Africa must develop its capacity for data stewardship. This is a critical resource to refine the data according to “FAIR” data principles outlined by global bodies. These call for data to be open, shareable and reusable – an important way to prevent the exploitation of Africa’s research data.
Opening up access
The Africa Data Revolution Report 2016, backed by the United Nations Development Programme, argues that in the African context open data means not only sharing and reuse: it also requires inclusion. This means that the benefits of gathering and sharing data should accrue to all, from institutions to individual researchers and entire communities.
That principle differs sharply from the historical paradigms of data production, dissemination and usage in Africa. Census planning was an early example of data gathering on the continent. Far from being a neutral act, this data was used to construct ideologies of race. It became a tool for exclusion and segregation, especially under colonial and apartheid rule.
This history explains why many researchers in Africa are now committing themselves to this principle of openness. South Africa’s research community is particularly sensitive to the benefits of sharing data openly to promote social, economic and political inclusion and the integration of marginalised communities.
Those who support open data see that it drives greater scientific integrity, global participation. They understand that it enables a strategic response to Africa’s societal challenges. The continent’s public health researchers and epidemiologists are leading the way here.

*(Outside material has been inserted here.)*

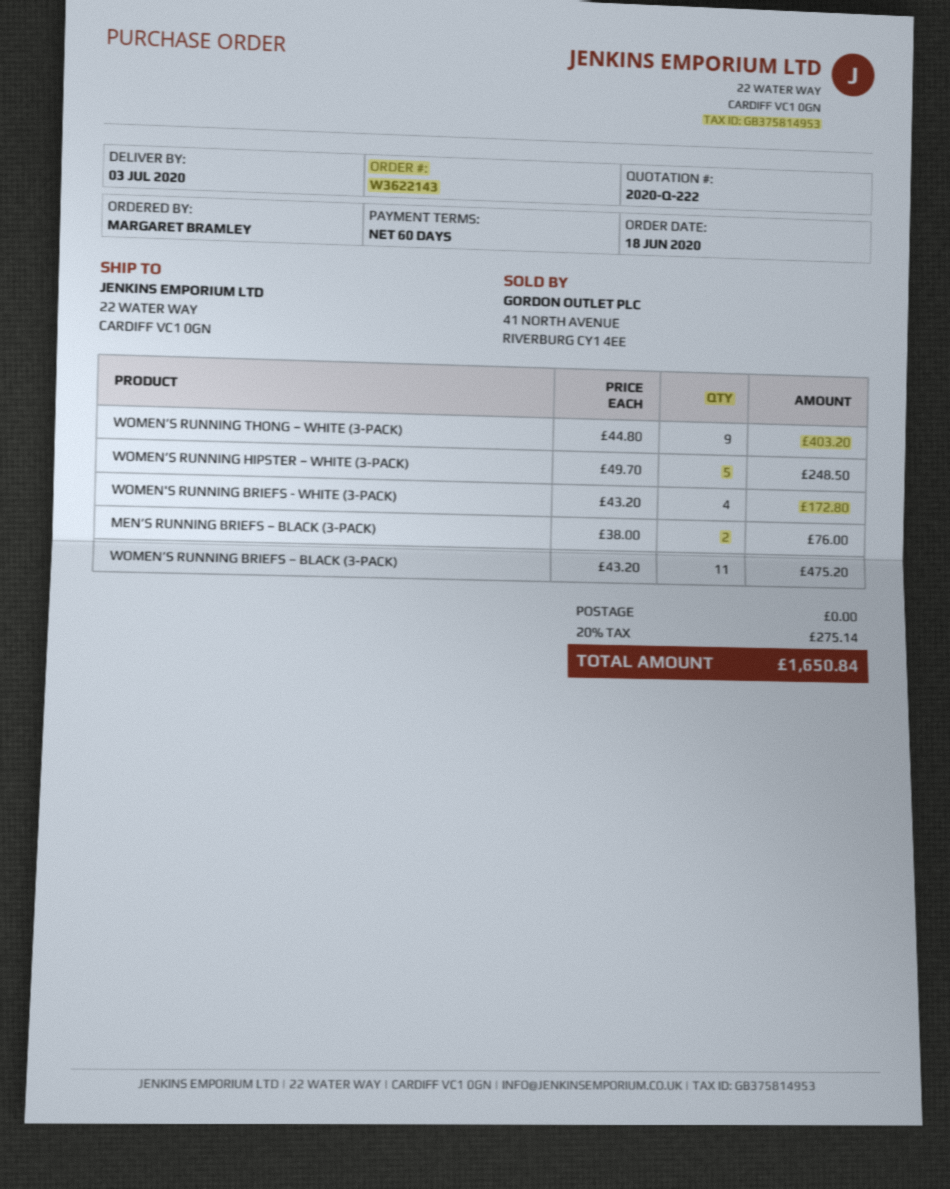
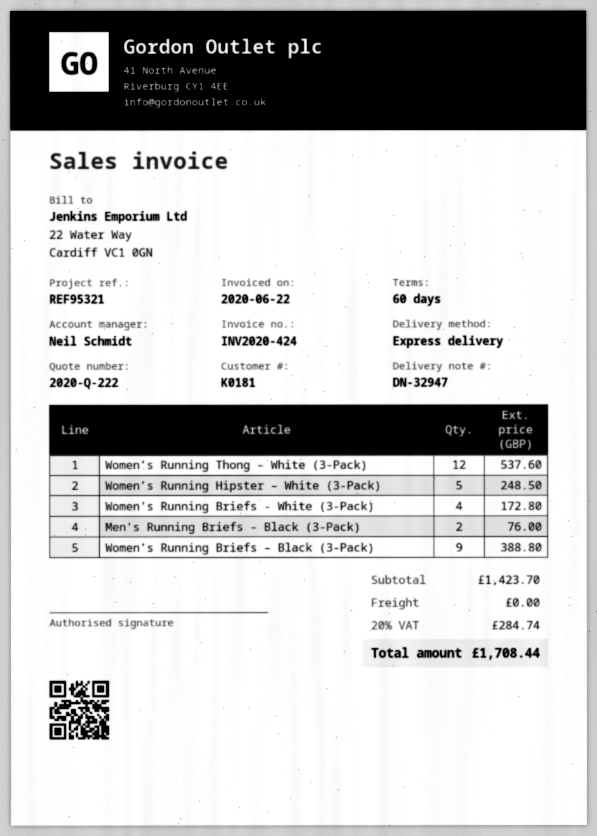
WOMEN’S RUNNING THONG – WHITE (3-PACK): 9 for 403.20 -> 12 for 537.60
WOMEN’S RUNNING BRIEFS – BLACK (3-PACK): 11 for 475.20 -> 9 for 388.80
tax: 20% = 275.14 -> 20% = 284.74
total: 1650.84 -> 1708.44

But of course, researchers have their reservations too. South Africa’s academics insist on the right to make the decision whether to share their data openly – and where to share it. Few universities have developed policies on research data management. These are necessary to guide research communities in collecting good, standardised data that can be shared at the end of a research project.
Another concern among African scholars is the problem of “helicopter science”. The risk in international research collaborations is that non-African partners tend to drive the research agenda. They gather uniquely African data and then export it for analysis and publishing elsewhere. The African partners then lose out on research incentives like peer recognition and reward. They also can’t, for instance, patent products based on that relinquished data in future.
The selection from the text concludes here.